How to saturate the QPI link

Doru_Adrian_Thom_P_ · ‎09-19-2016

Hello.

Have a question regarding the QPI link.

So on the documentation it is said that the processor has 9.6 GT/s, how does translate to GB/s ... Does it mean 9.6 GT/s x 2 bytes = 19.2 GB/s?

If the processor has 2 QPI links does that mean that the bandwidth towards the other socket is 2 times 19.2 GB/s, or I can use it to transfer 19.2GB/s to and from at the same time?

I am assuming that 19.2 GB/s is the theoretical bandwidth of the QPI link...

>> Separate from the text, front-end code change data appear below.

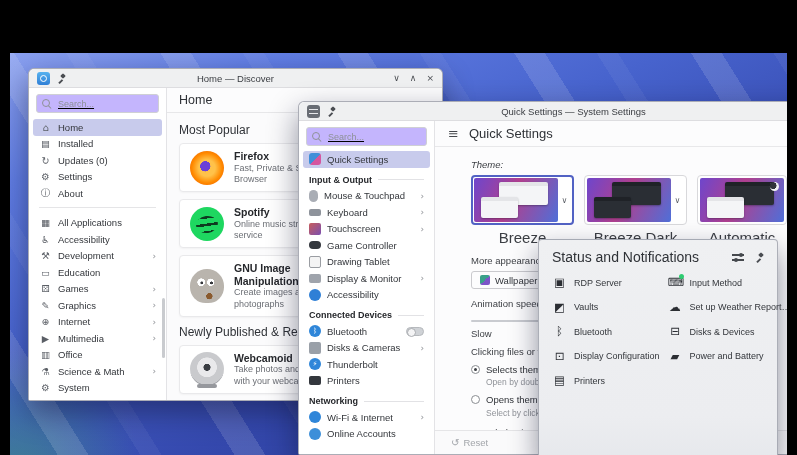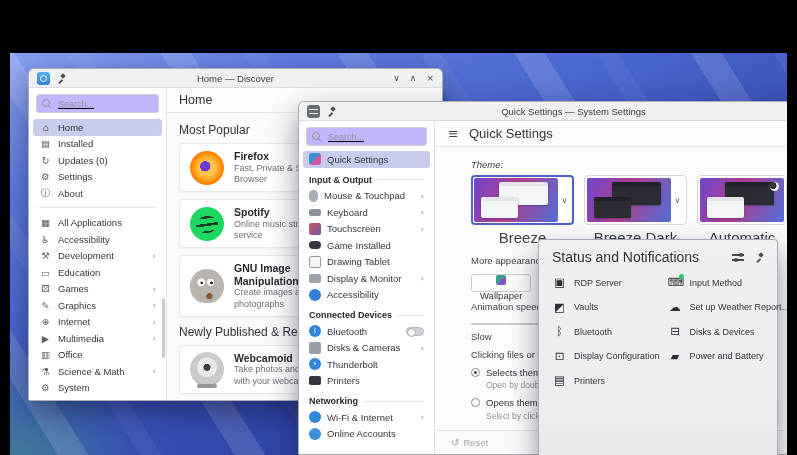--- a/index.html
+++ b/index.html
@@ -105,21 +105,21 @@
   .pw.b{left:8%;bottom:10%;width:44%;height:48%;}
   [data-variant="light"] .pw{background:#f4f5f7;border-top:4px solid #e4e5e8;}
   [data-variant="dark"] .pw{background:#2a2e34;border-top:4px solid #1f2227;}
   [data-variant="auto"] .pw.a{background:#2a2e34;border-top:4px solid #1f2227;}
   [data-variant="auto"] .pw.b{background:#f4f5f7;border-top:4px solid #e4e5e8;}
   .moon{display:none;position:absolute;right:5px;top:4px;width:9px;height:9px;border-radius:50%;
     background:radial-gradient(circle at 35% 40%, #30343a 0 40%, #f2f3f5 45%);}
   [data-variant="auto"] .moon{display:block;}
   .tdrop{width:13px;text-align:center;color:#5b5f66;font-size:8px;font-family:"DejaVu Sans",sans-serif;}
   .tname{text-align:center;font-size:15px;color:#3c3f44;margin-top:4px;}
-  .kbtn{display:inline-flex;align-items:center;gap:5px;height:18px;padding:0 8px;border:1px solid #cacace;border-radius:3px;background:#fcfcfd;font-size:9.5px;color:#33363b;flex-direction:column;}
+  .kbtn{display:inline-flex;align-items:center;gap:5px;height:18px;padding:0 8px;border:1px solid #cacace;border-radius:3px;background:#fcfcfd;font-size:9.5px;color:#33363b;}
   .kbtn .bicon{width:10px;height:10px;border-radius:2px;background:linear-gradient(135deg,#3aa08a 50%,#7b55c8 50%);flex:none;}
   .slider{width:160px;height:2px;background:#c9cbd0;border-radius:1px;margin:11px 0 4px;}
   .slow{font-size:9.5px;color:#3c3f44;margin:6px 0 2px;}
   .radio{display:flex;gap:6px;margin-top:7px;align-items:flex-start;}
   .rdot{width:9px;height:9px;border-radius:50%;border:1px solid #8a8d92;background:#fff;margin-top:1px;position:relative;flex:none;}
   .radio.sel .rdot::after{content:"";position:absolute;inset:2px;border-radius:50%;background:#3b3e43;}
   .rlbl{font-size:9.5px;color:#2f3237;line-height:1.2;}
   .rsub{font-size:8.5px;color:#8f9298;margin-top:2px;}
   .sfoot{flex:none;height:24px;border-top:1px solid #e5e5e7;display:flex;align-items:center;padding:0 16px;background:#fafafb;}
   .reset{display:flex;align-items:center;gap:4px;font-size:9.5px;color:#a2a5aa;}
@@ -403,21 +403,21 @@
                       <span></span>
                     </span>
                     <span data-name="sidebar-item-label">Touchscreen</span>
 
                     <span class="chev" data-name="chevron-right-icon">›</span>
                   </div>
                   <div class="srow" data-name="sidebar-item-game-controller">
                     <span class="chip" style="background:#33373d;border-radius:4px;height:8px" data-name="game-controller-icon">
                       <span></span>
                     </span>
-                    <span data-name="sidebar-item-label">Game Installed</span>
+                    <span data-name="sidebar-item-label">Game Controller</span>
 
                   </div>
                   <div class="srow" data-name="sidebar-item-drawing-tablet">
                     <span class="chip" style="background:#f4f4f4;border:1px solid #9a9da2;border-radius:2px" data-name="drawing-tablet-icon">
                       <span></span>
                     </span>
                     <span data-name="sidebar-item-label">Drawing Tablet</span>
 
                   </div>
                   <div class="srow" data-name="sidebar-item-display-monitor">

How much can one actually achieve? 6 GB/s or what?

Thanks,
Thom

McCalpinJohn · ‎09-21-2016

The achievable bandwidth on QPI depends on (at least):

The processor generation (v1, v2, v3, v4)
The "snoop mode" of the processors (applicable to v2, v3, v4)
The traffic type (reads, writes, streaming stores, unidirectional, bidirectional, etc)
The core, uncore, and DRAM frequencies active at the time of execution for each processor socket
The C-state configuration of the processors (especially C1E)

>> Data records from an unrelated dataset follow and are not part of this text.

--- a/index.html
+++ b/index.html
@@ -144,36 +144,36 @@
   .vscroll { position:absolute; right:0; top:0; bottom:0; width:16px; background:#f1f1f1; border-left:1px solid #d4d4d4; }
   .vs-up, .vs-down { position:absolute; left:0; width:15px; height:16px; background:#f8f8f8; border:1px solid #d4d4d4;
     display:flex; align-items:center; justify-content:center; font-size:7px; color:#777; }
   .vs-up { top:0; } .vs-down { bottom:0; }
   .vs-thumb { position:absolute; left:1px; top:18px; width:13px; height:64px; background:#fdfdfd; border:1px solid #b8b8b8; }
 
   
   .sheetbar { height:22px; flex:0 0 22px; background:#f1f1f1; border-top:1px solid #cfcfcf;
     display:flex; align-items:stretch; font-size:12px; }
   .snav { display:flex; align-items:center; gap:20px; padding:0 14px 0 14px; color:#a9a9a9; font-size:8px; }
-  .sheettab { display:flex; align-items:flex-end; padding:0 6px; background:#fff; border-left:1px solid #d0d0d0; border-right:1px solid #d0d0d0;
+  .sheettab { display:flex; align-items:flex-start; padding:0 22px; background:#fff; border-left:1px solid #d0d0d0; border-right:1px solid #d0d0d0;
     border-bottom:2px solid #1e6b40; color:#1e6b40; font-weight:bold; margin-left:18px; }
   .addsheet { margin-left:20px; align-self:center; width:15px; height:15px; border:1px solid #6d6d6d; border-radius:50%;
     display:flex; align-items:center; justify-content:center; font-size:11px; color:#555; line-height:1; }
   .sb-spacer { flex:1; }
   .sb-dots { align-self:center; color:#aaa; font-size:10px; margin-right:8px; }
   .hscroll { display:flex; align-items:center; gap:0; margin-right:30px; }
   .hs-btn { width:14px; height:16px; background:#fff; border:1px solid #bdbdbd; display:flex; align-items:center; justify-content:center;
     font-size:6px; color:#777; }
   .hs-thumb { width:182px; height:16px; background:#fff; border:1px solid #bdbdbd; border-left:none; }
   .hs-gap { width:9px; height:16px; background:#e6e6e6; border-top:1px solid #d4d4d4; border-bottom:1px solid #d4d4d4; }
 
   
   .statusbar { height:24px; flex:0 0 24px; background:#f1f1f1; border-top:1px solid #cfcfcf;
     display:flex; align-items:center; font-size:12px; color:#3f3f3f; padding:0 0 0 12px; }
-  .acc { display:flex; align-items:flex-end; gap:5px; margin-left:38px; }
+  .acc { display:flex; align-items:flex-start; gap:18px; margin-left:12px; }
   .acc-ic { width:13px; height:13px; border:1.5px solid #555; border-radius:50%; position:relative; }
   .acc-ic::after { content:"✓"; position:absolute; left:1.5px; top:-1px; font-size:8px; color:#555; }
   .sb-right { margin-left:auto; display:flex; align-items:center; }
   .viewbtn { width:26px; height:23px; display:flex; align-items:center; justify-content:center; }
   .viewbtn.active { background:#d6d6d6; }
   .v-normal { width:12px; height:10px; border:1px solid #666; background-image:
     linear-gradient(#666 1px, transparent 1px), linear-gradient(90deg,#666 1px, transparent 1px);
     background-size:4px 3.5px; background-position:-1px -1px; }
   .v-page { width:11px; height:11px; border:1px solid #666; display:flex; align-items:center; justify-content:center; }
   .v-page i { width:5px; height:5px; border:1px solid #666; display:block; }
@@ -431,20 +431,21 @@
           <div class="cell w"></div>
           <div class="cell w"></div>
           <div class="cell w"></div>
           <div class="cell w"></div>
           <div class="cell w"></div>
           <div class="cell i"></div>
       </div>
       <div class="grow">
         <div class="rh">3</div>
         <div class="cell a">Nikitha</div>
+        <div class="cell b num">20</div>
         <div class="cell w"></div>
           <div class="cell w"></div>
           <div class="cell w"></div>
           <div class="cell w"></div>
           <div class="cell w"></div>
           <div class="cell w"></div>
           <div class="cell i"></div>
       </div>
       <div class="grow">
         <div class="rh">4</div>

The "Intel Memory Latency Checker" will run local and remote bandwidth tests using a variety of traffic types. It does not report the "snoop mode" of the system, so you will have to figure that out another way.

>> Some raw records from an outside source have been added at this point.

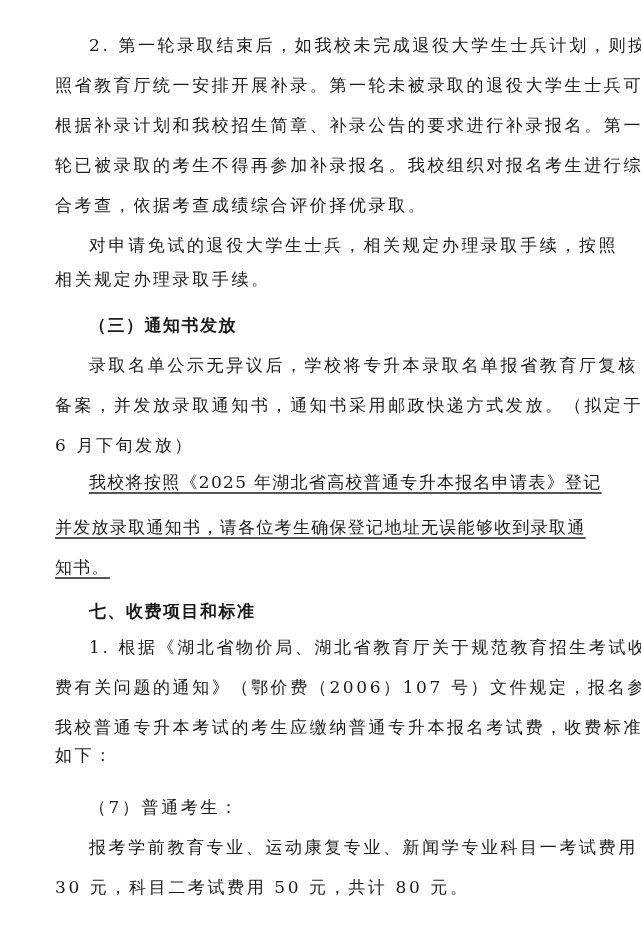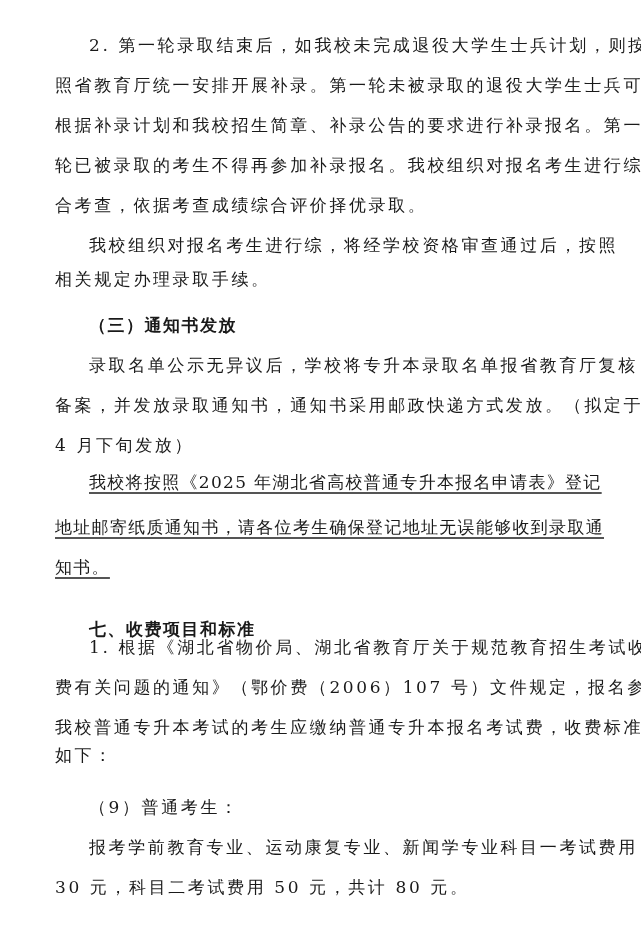--- a/index.html
+++ b/index.html
@@ -15,37 +15,37 @@
 </head>
 <body>
 
 <div class="page">
   <div class="line indent" style="top:34px">2. 第一轮录取结束后，如我校未完成退役大学生士兵计划，则按</div>
   <div class="line" style="top:74px">照省教育厅统一安排开展补录。第一轮未被录取的退役大学生士兵可</div>
   <div class="line" style="top:114px">根据补录计划和我校招生简章、补录公告的要求进行补录报名。第一</div>
   <div class="line" style="top:154px">轮已被录取的考生不得再参加补录报名。我校组织对报名考生进行综</div>
   <div class="line" style="top:194px">合考查，依据考查成绩综合评价择优录取。</div>
 
-  <div class="line indent" style="top:234px">我校组织对报名考生进行综，将经学校资格审查通过后，按照</div>
+  <div class="line indent" style="top:234px">对申请免试的退役大学生士兵，相关规定办理录取手续，按照</div>
   <div class="line" style="top:268px">相关规定办理录取手续。</div>
 
   <div class="line indent bold" style="top:314px">（三）通知书发放</div>
 
   <div class="line indent" style="top:354px">录取名单公示无异议后，学校将专升本录取名单报省教育厅复核</div>
   <div class="line" style="top:394px">备案，并发放录取通知书，通知书采用邮政快递方式发放。（拟定于</div>
-  <div class="line" style="top:434px">4 月下旬发放）</div>
+  <div class="line" style="top:434px">6 月下旬发放）</div>
 
   <div class="line indent u" style="top:471px">我校将按照《2025 年湖北省高校普通专升本报名申请表》登记</div>
-  <div class="line u" style="top:516px">地址邮寄纸质通知书，请各位考生确保登记地址无误能够收到录取通</div>
+  <div class="line u" style="top:516px">并发放录取通知书，请各位考生确保登记地址无误能够收到录取通</div>
   <div class="line u" style="top:556px">知书。</div>
 
-  <div class="line indent bold" style="top:618px">七、收费项目和标准</div>
+  <div class="line indent bold" style="top:600px">七、收费项目和标准</div>
 
   <div class="line indent" style="top:636px">1. 根据《湖北省物价局、湖北省教育厅关于规范教育招生考试收</div>
   <div class="line" style="top:676px">费有关问题的通知》（鄂价费（2006）107 号）文件规定，报名参加</div>
   <div class="line" style="top:716px">我校普通专升本考试的考生应缴纳普通专升本报名考试费，收费标准</div>
   <div class="line" style="top:744px">如下：</div>
 
-  <div class="line indent" style="top:796px">（9）普通考生：</div>
+  <div class="line indent" style="top:796px">（7）普通考生：</div>
 
   <div class="line indent" style="top:836px">报考学前教育专业、运动康复专业、新闻学专业科目一考试费用</div>
   <div class="line" style="top:876px">30 元，科目二考试费用 50 元，共计 80 元。</div>
 </div>
 
 </body></html>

For the default "bandwidth matrix" test (all reads), I see about 62-63 GB/s for local accesses (on each socket) for either "Early Snoop" or "Home Snoop" modes on all of the processors I tested (see list below) except for the Xeon E5-2667 v3. (The Xeon E5-2667 v3 has only one "Home Agent" to handle all four DRAM channels, which reduces the bandwidth to about 52.9 GB/s for local read accesses on this test.)

For "Home Snoop" mode, all of these systems deliver very close to 30.6 GB/s for remote accesses. This is for one socket doing only reads from the other socket, while the cores on the "remote" socket are not accessing memory. The peak bandwidth between sockets is 9.6 Gbs * 2 Bytes/link * 2 links = 38.4 GB/s, but at least 1/9 of that is required for data headers, leaving a "peak payload bandwidth" of 34.1 GB/s. The observed 30.6 GB/s is just shy of 90% of the peak payload bandwidth, which is an excellent result.

For "Early Snoop" mode, the remote read performance drops significantly. We try not to run our systems in this mode, so I don't have as many results, but I see 19.0-19.7 GB/s on a Xeon E5-2680 v3 and 24.7-25.1 GB/s on a Xeon E5-2697 v3. Unlike the case with "Home Snoop", the performance here appears strongly dependent on the processor frequency. Since latency is fairly strongly dependent on processor core and uncore frequency in these configurations, I interpret this as an indication that not enough buffers are allocated for remote memory accesses in "Early Snoop" mode. (There are other possible explanations, but this gets to a level of detail that Intel does not typically discuss in public.)

The performance characteristics for other combinations of read and write traffic all have their own stories, but in every case "Early Snoop" delivers much lower bandwidth than "Home Snoop".

Xeon E5 v1 only supports "Early Snoop". Xeon E5 v2 has some small improvements to "Early Snoop" performance, but adds the "Home Snoop" option which increases performance by a lot more. Xeon E5 v3 results are above. I don't have any Xeon E5 v4 nodes to test, but these come with some new snoop options so the story will become more complex....

List of Xeon E5 v3 processors tested: Xeon E5-2667 v3 (8c, 3.2 GHz), Xeon E5-2660 v3 (10c, 2.6 GHz), Xeon E5-2680 v3 (12c, 2.5 GHz), Xeon E5-2690 v3 (12c, 2.6 GHz), Xeon E5-2697 v3 (14c, 2.6 GHz)